I’ve seen this person, or someone like her many times before. On that occasion it was a demand for phentermine but it could have been antibiotics, ‘blood tests’, a ‘whole body scan’, benzodiazepines or opiates .
My doctor has prescribed it before. I need it again. So I just need a repeat script.
At a guess she had a BMI just shy of 30 and I noted that she had been prescribed this drug intermittently for a couple of years. She made it clear there was no room for discussion or argument. She had taken the day off work and wanted to get her diet underway. She wasn’t really interested in my opinion. If I’d prescribe it she’d leave. I explained politely that I don’t prescribe this drug (even though I could). I don’t believe it works and could actually harm her. But she persisted:
My professor prescribes it for me
In other words
What do you know about it? You’re ‘only’ a doctor.
I could explain lots of reasons why she shouldn’t be taking this drug. Phentermine is an amphetamine derivative that is used as an anti obesity agent it was approved by the US FDA in 1959 for short term treatment of obesity. It is the most commonly used anti-obesity drug on the US market and many US bariatric physicians use phentermine long term, ignoring the FDA guidelines that it be used for three months or less.
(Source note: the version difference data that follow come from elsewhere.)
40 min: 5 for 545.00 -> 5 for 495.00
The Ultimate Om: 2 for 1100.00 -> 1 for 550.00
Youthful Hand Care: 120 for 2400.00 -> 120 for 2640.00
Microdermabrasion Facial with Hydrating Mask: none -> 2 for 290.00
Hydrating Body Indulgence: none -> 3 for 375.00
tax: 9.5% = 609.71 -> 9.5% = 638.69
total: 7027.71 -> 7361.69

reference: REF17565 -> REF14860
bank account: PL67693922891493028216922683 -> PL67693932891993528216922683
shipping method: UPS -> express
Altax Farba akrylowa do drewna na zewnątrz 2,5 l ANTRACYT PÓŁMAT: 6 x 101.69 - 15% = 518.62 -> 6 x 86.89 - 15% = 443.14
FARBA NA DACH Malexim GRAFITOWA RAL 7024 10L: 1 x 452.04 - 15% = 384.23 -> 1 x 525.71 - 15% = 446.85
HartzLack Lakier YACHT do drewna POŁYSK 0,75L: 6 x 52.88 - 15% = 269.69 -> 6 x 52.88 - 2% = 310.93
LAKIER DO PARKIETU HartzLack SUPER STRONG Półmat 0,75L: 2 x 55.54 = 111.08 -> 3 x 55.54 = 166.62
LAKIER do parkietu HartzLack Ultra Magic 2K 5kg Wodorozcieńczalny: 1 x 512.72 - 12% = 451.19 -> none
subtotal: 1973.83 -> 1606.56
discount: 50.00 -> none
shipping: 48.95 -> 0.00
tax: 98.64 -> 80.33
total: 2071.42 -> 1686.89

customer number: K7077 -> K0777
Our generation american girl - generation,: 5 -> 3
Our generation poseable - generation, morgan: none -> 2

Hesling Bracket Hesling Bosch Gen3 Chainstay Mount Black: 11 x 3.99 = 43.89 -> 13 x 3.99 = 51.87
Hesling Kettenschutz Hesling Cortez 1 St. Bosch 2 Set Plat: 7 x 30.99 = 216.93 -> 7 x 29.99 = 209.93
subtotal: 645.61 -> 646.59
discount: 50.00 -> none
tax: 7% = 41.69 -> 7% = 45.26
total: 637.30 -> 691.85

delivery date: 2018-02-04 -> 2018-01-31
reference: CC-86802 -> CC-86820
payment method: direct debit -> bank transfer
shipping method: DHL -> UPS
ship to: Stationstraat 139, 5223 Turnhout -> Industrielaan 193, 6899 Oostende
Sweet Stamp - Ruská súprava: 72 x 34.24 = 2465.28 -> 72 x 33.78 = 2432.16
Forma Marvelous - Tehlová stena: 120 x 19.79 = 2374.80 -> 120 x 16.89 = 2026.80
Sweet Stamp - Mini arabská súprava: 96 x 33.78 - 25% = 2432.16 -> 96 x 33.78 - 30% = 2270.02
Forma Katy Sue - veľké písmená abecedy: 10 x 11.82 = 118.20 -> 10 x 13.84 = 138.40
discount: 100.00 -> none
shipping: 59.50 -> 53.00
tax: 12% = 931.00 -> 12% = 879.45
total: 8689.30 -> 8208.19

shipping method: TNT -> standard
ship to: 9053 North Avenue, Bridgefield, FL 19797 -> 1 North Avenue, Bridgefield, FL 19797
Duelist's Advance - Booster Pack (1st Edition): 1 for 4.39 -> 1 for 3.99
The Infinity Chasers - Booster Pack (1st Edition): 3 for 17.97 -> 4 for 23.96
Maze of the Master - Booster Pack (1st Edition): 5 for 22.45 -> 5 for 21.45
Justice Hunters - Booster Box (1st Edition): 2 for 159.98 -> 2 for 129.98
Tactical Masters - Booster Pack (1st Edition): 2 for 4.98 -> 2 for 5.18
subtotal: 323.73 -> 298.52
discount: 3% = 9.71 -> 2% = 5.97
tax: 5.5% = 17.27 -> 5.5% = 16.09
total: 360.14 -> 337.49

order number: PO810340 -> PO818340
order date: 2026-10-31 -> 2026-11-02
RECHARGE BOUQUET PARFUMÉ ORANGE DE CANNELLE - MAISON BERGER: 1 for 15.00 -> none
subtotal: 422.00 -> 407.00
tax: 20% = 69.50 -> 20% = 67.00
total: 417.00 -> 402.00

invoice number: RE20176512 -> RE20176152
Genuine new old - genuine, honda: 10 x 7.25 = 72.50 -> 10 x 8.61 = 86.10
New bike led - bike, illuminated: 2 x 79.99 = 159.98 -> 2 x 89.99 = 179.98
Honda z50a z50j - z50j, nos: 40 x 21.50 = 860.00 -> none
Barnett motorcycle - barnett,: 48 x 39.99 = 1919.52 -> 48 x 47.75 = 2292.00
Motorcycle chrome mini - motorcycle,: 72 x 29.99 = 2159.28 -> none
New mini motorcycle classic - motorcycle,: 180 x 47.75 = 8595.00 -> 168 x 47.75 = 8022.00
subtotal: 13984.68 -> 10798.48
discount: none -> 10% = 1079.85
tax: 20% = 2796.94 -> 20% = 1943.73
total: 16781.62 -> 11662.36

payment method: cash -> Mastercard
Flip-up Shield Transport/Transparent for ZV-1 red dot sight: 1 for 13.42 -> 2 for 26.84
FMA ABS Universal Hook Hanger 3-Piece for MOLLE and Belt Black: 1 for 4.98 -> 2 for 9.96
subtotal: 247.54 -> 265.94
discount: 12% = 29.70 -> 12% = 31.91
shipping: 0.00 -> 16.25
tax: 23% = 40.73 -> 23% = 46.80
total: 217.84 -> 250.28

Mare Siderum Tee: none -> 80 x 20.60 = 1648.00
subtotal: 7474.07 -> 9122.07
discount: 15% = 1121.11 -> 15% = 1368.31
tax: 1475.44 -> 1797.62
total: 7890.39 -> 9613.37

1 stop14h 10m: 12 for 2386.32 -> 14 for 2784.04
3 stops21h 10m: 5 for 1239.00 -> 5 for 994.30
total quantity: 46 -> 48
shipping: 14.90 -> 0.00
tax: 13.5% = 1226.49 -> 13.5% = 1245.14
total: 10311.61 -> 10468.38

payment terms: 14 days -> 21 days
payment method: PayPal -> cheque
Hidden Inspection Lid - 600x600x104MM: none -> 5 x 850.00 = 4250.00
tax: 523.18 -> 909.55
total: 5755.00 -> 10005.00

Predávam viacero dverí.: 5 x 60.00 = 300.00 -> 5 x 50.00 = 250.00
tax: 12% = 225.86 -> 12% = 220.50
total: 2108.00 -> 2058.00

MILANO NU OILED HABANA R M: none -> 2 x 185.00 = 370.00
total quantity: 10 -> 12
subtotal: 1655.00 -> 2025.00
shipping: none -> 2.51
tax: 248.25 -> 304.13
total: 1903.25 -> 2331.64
In a trial published in the British Medical Journal in 1968 it was concluded that phentermine has an anorectic effect ‘compared to placebo’. However according to a systematic review published in 2014:
No obesity medication has been shown to reduce cardiovascular morbidity or mortality. Additional studies are needed to determine the long-term health effects of obesity medications in large and diverse patient populations. JAMA
Like so many miracle cures discovered or unveiled decades ago we now know a bit more. Phentermine has been associated with psychosis. But there is precious little else to indicate major problems in the literature and the drug is still listed as available to prescribe. However patient experience is another matter:
I lost about 20 kg’s on [Phentermine] over about 6 months. I didn’t have any of the shaky or jittery, but these are common side effects. Even though my appetite was much less then it normally would be, I made a conscious effort to eat three small meals a day and a few snacks. I Used it in conjunction with a calorie tracker plus exercised. It can make the weight drop off quickly but if you don’t make the steps to eat correctly and exercise you can pick it up weight plus some again when you stop taking the tablets. Glowworm80
However, there are side effects. Lots of people say it makes their heart feel “racy”. This has not happened to me, but I suffered terrible insomnia. I wasn’t able to sleep before 3am in the morning, just lying in bed with thoughts racing around a million miles an hour. But then when you get up and take the next day’s pill, you get energised and you don’t feel like you’ve only had three hours sleep.
You can see how ridiculous this all is … eating next to nothing, sleeping only three hours a night but feeling no hunger and having boudless energy. It is not something that your body will thank you for in the long run. peckingbird
And this one:
I am sorry to say but I think any doctor who prescribes [Phentermine] as a first choice treatment for weight issues is being negligent. I really do understand the attraction when weight is needed to be lost quickly BUT..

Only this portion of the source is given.